Too much protein can be a real lost steak.
While proteins are essential for muscle maintenance and general health, exaggerating it can take some severe risks and side effects.
“The consumption of excessive proteins, particularly from animal sources, increases the levels of factor 1 of insulin-like growth (IGF-1),” said Dr. Joseph Antoun, CEO of the Lossy L-Nutra company, in The Post.
IGF-1 is a hormone, mainly produced in the liver, which plays a crucial role in promoting the growth and regulation of metabolism.
“Although it is essential in childhood and muscle repair,” said Antoun, “Igf-1 chronically chronically in adults has been related to accelerated biological aging and, thus, an increase in the risk of age-related conditions, especially cancer.”
Promotion of cell growth, leaving aside repair, increases the risk of DNA mutations, which can lead to certain cancers, type 2 diabetes and cardiovascular disease.
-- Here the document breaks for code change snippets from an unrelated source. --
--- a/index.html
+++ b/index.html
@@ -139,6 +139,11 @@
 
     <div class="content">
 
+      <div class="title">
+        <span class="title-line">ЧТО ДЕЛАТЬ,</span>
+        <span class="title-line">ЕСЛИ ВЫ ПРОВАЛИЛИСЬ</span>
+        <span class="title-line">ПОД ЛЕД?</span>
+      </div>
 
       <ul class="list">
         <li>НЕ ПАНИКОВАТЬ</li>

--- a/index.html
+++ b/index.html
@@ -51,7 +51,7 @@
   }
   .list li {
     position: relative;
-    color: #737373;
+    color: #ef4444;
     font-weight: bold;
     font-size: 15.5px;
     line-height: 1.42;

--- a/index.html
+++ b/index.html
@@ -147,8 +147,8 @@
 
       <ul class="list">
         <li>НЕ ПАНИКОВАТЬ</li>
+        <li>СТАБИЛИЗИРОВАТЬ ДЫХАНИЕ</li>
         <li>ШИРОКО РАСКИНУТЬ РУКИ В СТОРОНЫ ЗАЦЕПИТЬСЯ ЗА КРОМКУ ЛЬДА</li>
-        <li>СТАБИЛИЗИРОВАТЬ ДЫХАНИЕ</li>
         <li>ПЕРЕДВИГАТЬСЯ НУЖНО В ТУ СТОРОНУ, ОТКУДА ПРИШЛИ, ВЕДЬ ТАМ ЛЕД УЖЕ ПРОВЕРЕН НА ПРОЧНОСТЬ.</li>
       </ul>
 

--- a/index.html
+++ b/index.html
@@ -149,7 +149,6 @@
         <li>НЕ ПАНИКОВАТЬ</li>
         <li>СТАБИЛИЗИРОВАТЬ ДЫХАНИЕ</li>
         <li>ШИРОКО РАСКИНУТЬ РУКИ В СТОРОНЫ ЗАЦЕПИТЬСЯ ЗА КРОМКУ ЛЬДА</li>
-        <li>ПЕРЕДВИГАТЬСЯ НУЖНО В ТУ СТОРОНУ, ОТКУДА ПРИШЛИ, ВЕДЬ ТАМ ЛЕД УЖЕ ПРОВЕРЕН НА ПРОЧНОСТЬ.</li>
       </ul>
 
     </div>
Antoun chronically calls Igf-1 high “protein diabetes” because “it is overly aging the body beyond what the muscles require.”
So what protein is too much?
It depends on your age and goals. If you are under the age of 65, Antoun suggests to orient yourself at 0.31 to 0.36 grams of protein based on plants per pound of body weight daily.
As a reference, this would be 46.5 to 54 grams of protein for someone weighing 150 pounds, or about seven large eggs, 200 grams of chicken breast or 2 cups of cooked lentils.
“If you are over 65 years old, slightly increase your protein intake if you lose muscle or weight,” he advised.
“For individuals over the age of 65 who experience muscle loss, of strength or weight, it is recommended to increase proteins from sources such as fish, eggs, cheese and yogurt made with sheep or goat’s milk.”
As for fashion fashion regimes such as carnivorous diet? Antoun’s taking is that it can be done well, but this is rare.
“There are significant long -term risks to follow the carnivorous diet,” he said.
“ High levels of IGF-1 and high consumption of saturated fats are associated with an increase in the risk of heart disease and many cancers, such as colorectal cancer. In addition, the absence of fiber, a fundamental component for intestinal health, can lead to dysbiosis, inflammation and increase in susceptibility to chronic diseases as inflammatory diseases and diverticulitis diseases. ”
He added that the removal of fruits, vegetables and other plant foods can deprive your body of essential antioxidants and nutrients, which are crucial for a long and healthy life.
“While some people may see short -term benefits of eliminating highly processed foods in favor of whole foods, the adoption of a diet of all meat is not a sustainable solution or that promotes health,” said Antoun.
“Those with severe autoimmune conditions or digestive problems that experiment with removal diets can find temporary relief, but long -term confidence in such an extreme approach does not have the support of science.”
Instead, he recommends a “well -balanced and planting approach” to be “rich in complex carbohydrates, proteins based on fish and healthy fats based on nuts and seeds,” says a wide evidence that is best for longevity.
“When we study centenaries, we notice that most follow a Mediterranean, fishing or flexible diet based on plants and rapidly a year for cultural or religious reasons,” he said.
And if you are still sure you meet your protein needs, you may want to consider your IGF-1 levels reviewing your doctor’s next appointment.
Antoun pointed out recent investigations that indicate the optimal IGF-1 rate, which is between 130 and 160.
“Below 130 IGF-1, more protein is needed for the muscle; above 160, and the body grows faster than ideal,” said Antoun, L-Nutra developed a powdered plant-based protein designed to support muscle health without accelerating aging.
Therefore, the next time you stand at night for the night, continue with caution.
The goal is not simply to build muscles: it is to live enough time to use it.